The 10-year yield briefly rose as high as 1.610% on Monday morning, surpassing the 1.609% hit when Treasurys sold off sharply on Feb. 25, according to Tradeweb, before dropping back to 1.598%. Bond yields rise when prices fall.
The rise in yields is also putting pressure on growth stocks, such as technology companies, whose valuations are linked to prevailing discount rates for long-term cashflows. The Nasdaq-100 dipped 1.7% in futures markets Monday morning.
The Federal Reserve has been sanguine in its response to rising yields because it sees them as a sign of the brightening outlook for the economy. It also now targets an average inflation rate over time, which means the central bank would allow inflation to run above its 2% target for a spell before tightening monetary policy.
Investors are having trouble adjusting to this new policy framework. There is confusion about where yields will settle and some skepticism that the Fed will stick to its low rates and bond-buying program.

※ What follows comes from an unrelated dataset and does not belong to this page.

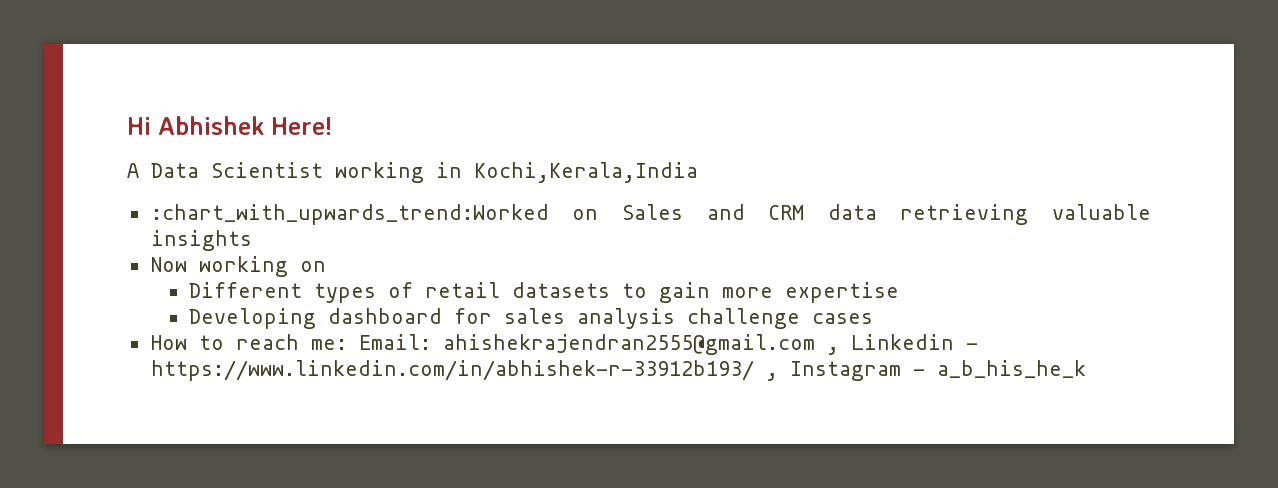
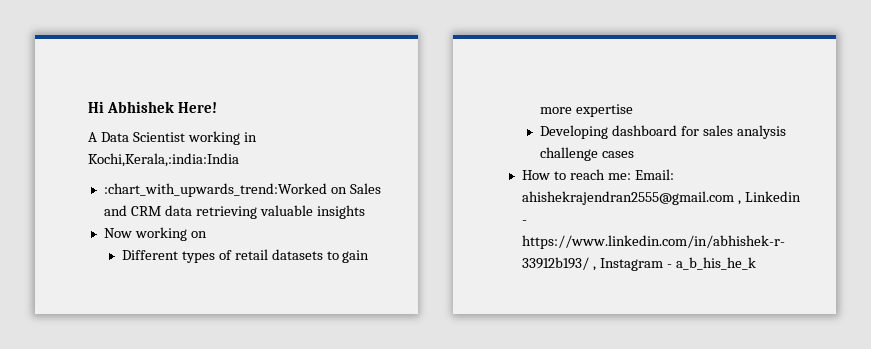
[474,162,698,183] Kochi,Kerala,India -> [88,153,239,167] Kochi,Kerala,:india:India

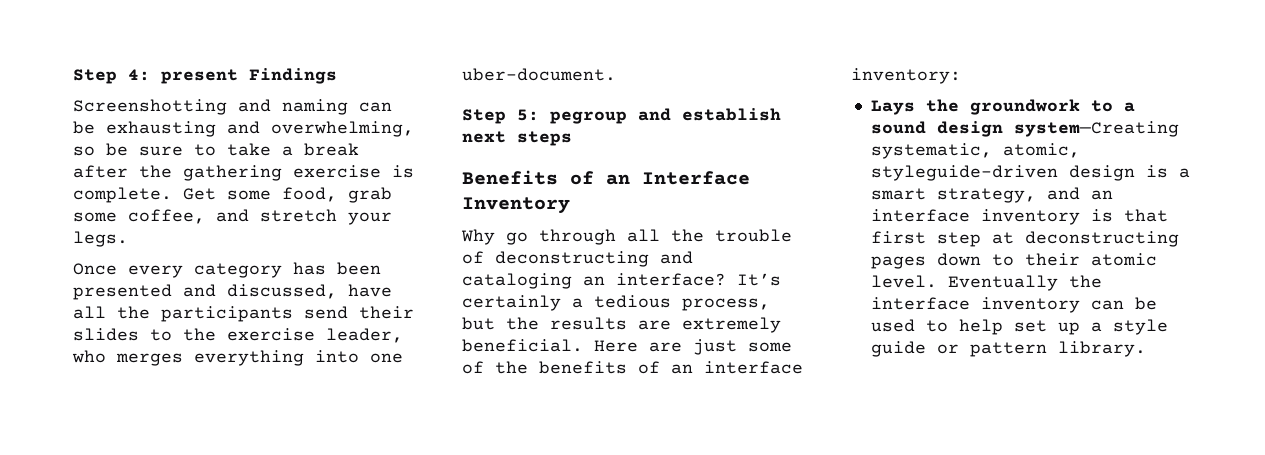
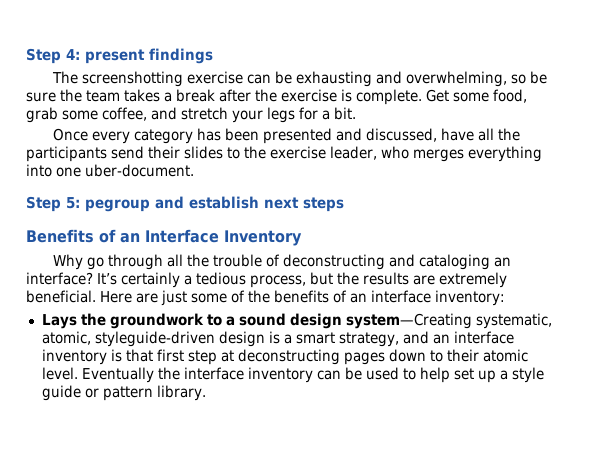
[249,68,337,84] [73,99,348,115] Findings // Screenshotting and naming -> [149,48,213,64] [52,71,244,87] findings // The screenshotting exercise
[194,143,271,156] to take -> [60,89,160,102] the team takes
[183,165,282,181] gathering -> (277, 95) none
[73,231,128,247] legs. -> [267,107,356,123] legs for a bit.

“The market still hasn’t completely absorbed the idea of the average inflation targeting regime,” said
senior macro strategist at Nordea Asset Management. He also pointed to the strong jobs report on Friday and a test for the market with a big auction of new 10-year Treasurys coming up on Wednesday. He expects 10-year yields to move toward 1.8%.
A rise in real yields—or the yields on inflation-protected Treasurys, known as TIPS—is potentially more important in judging how and when the Fed might change its policy. These haven’t risen as much as normal yields and the gap between the two has grown, which indicates higher inflation expectations.
On Monday, 10-year inflation expectations hit 2.24%, the highest since the summer of 2014. Shorter-term inflation expectations have risen even faster, with the five-year measure exceeding 2.55% Monday.
This suggests expectations that a rise in inflation will be followed by the Fed taking action and bringing inflation back toward the target over the longer term. However, if real yields start to rise faster, especially at shorter maturities, that would suggest market skepticism over Fed policy, according to Neil Shearing, group chief economist at Capital Economics.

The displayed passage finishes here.